I forgot if  I mentioned to you that Brook's parents flew out here for a week to visit.  Of course, I was a nervous wreck for a whole week before -- and as a result I broke out in a rash.  On my hands -- fortunately.  It wasn't one you could notice.  It just itched!  I seem to insist on punishing myself.  I really think sometimes that I would have been a good cloistered nun!  (Except that I'd never be able to keep still & silent as long as they do!)  Anyway, all the worrying was for nothing, because it was a pleasant week.  I cooked "American" -- so there wasn't any problem with anyone not liking anything & Brook's mom made one of her scrumptious apple pies & I made a Boston creme pie, so we had plenty of sweets around (for which I feel guilty now, but .....)  I think they had a good time, but I don't think they liked the area much.  Brook's father thinks there's nothing better than Pgh. (just like me abt. Philly!!!), but after a year here, I've come to appreciate this place very much. I love seeing nothing but mountains & clouds & sky.  I think living in a city after this will fell awfully claustrophobic!

We did get to show them a reactor out in the desert.  (Not the one where Brook is, cause you can't get in there) but it was interesting to me because I learned a lot.  Our tour guide was a man  who does research in nuclear physics (and gives these tours for 1 month each summer) & he really had a lot of information & insight to share with us.  We were going to take them to Yellowstone, too, but it was so hot, none of us felt like riding 8 hours (4 each way) and then going down to Salt Lake the next day, which we did do.  We stayed there 2 days -- 3 nights, and got to see some things we didn't see the last visit.

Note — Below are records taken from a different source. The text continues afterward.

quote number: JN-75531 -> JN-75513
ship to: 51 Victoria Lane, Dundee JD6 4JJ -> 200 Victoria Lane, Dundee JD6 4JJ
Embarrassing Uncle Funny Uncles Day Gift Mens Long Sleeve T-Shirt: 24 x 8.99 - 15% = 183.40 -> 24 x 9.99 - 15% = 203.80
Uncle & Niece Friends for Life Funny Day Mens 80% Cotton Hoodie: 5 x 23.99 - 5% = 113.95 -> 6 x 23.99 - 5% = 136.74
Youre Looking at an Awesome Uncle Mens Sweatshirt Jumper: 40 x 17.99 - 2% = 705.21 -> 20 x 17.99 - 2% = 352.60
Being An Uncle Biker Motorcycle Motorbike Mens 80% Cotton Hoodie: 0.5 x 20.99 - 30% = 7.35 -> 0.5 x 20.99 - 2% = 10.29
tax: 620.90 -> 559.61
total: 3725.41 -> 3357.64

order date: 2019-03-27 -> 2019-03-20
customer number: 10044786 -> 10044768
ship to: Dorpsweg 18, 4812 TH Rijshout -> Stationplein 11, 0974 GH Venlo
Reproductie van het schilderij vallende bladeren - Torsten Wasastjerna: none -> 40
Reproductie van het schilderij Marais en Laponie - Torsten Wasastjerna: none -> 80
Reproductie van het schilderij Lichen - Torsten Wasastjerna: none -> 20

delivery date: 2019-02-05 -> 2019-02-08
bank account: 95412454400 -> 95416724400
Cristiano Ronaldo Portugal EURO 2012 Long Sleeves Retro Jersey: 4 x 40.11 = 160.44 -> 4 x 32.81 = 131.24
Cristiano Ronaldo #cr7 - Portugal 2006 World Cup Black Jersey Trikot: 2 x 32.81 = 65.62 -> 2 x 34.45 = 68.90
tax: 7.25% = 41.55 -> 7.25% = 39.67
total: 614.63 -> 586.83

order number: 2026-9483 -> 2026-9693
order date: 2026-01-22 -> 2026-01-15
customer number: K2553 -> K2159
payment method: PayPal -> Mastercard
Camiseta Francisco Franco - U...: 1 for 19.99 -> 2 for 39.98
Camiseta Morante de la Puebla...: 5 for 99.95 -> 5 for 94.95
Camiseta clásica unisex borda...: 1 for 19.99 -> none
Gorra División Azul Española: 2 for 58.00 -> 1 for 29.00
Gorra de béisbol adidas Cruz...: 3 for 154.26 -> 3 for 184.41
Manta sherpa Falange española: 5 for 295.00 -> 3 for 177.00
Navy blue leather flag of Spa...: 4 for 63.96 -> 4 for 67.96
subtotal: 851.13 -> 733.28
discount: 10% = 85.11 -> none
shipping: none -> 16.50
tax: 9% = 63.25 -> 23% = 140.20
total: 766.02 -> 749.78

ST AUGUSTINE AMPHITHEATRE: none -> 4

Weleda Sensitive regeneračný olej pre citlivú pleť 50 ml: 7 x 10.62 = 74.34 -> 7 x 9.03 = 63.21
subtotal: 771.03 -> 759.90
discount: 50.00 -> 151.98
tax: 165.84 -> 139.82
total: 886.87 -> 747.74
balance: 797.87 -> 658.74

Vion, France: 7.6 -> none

Your idea for Spread Eagle sounds great & thank you for thinking of us.  We certainly will think about it.  Actually, we don't realty know where we'll be next year at this time, or maybe earlier. There's always the chance of a transfer for Brook -- or even of a new job offer.  Th is field is very open right now.  Brook has been approached by Rochester Gas & Elec. Co & they've asked him to come out for an interview, but he's not sure if he wants to or not.  It may not be [scrawl] (I do speak English) the type of job he wants to get into right now.  If he does take this job, though, we may get to see each other more often!  Everything feels very up in the air to me right now and I'm not sure I'm going to look forward to moving again after just 1 year.  I feel like a gypsy sometimes and I did want to be here for at least another year, to get to see some more of the area although we've done a lot on the little time off that Brook has.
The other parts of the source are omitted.